[[ RECORDS SUPPLIED, beginning ]]
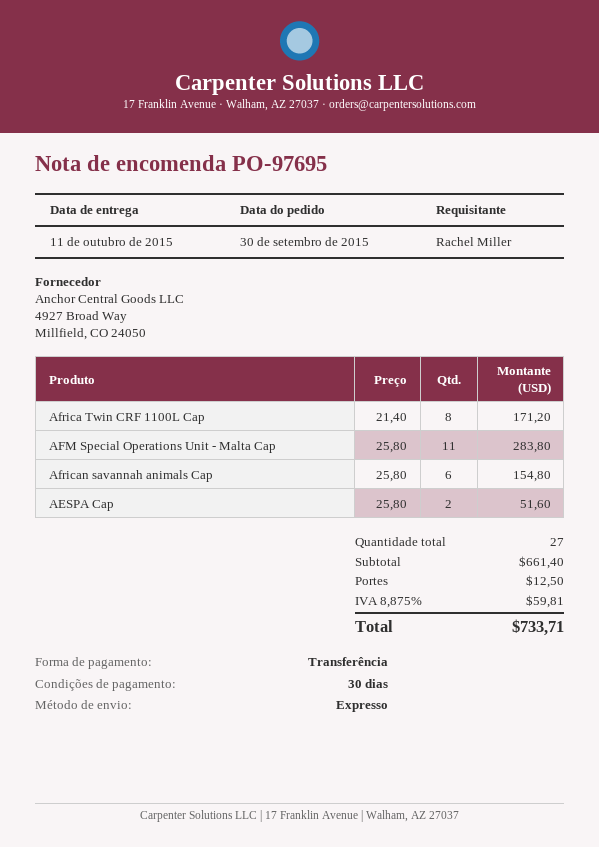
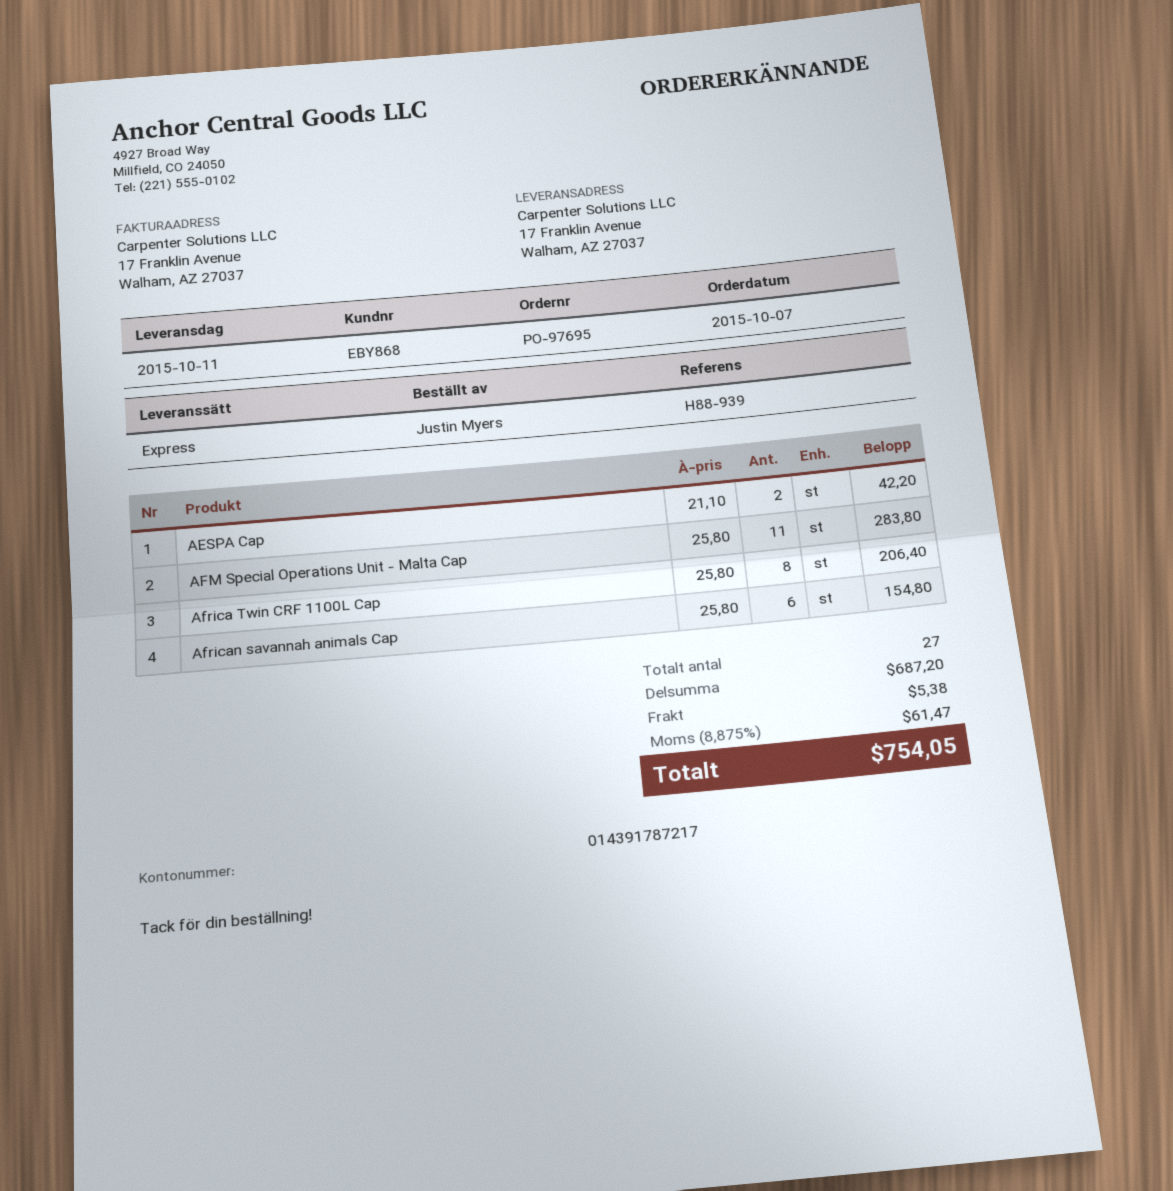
order date: 2015-09-30 -> 2015-10-07
ordered by: Rachel Miller -> Justin Myers
Africa Twin CRF 1100L Cap: 8 x 21.40 = 171.20 -> 8 x 25.80 = 206.40
AESPA Cap: 2 x 25.80 = 51.60 -> 2 x 21.10 = 42.20
subtotal: 661.40 -> 687.20
shipping: 12.50 -> 5.38
tax: 8.875% = 59.81 -> 8.875% = 61.47
total: 733.71 -> 754.05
[[ RECORDS SUPPLIED, end ]]
All the records need to be set down word for word, with the images left out.

- _ANSWER FOR THE TASK_:
order date: 2015-09-30 -> 2015-10-07
ordered by: Rachel Miller -> Justin Myers
Africa Twin CRF 1100L Cap: 8 x 21.40 = 171.20 -> 8 x 25.80 = 206.40
AESPA Cap: 2 x 25.80 = 51.60 -> 2 x 21.10 = 42.20
subtotal: 661.40 -> 687.20
shipping: 12.50 -> 5.38
tax: 8.875% = 59.81 -> 8.875% = 61.47
total: 733.71 -> 754.05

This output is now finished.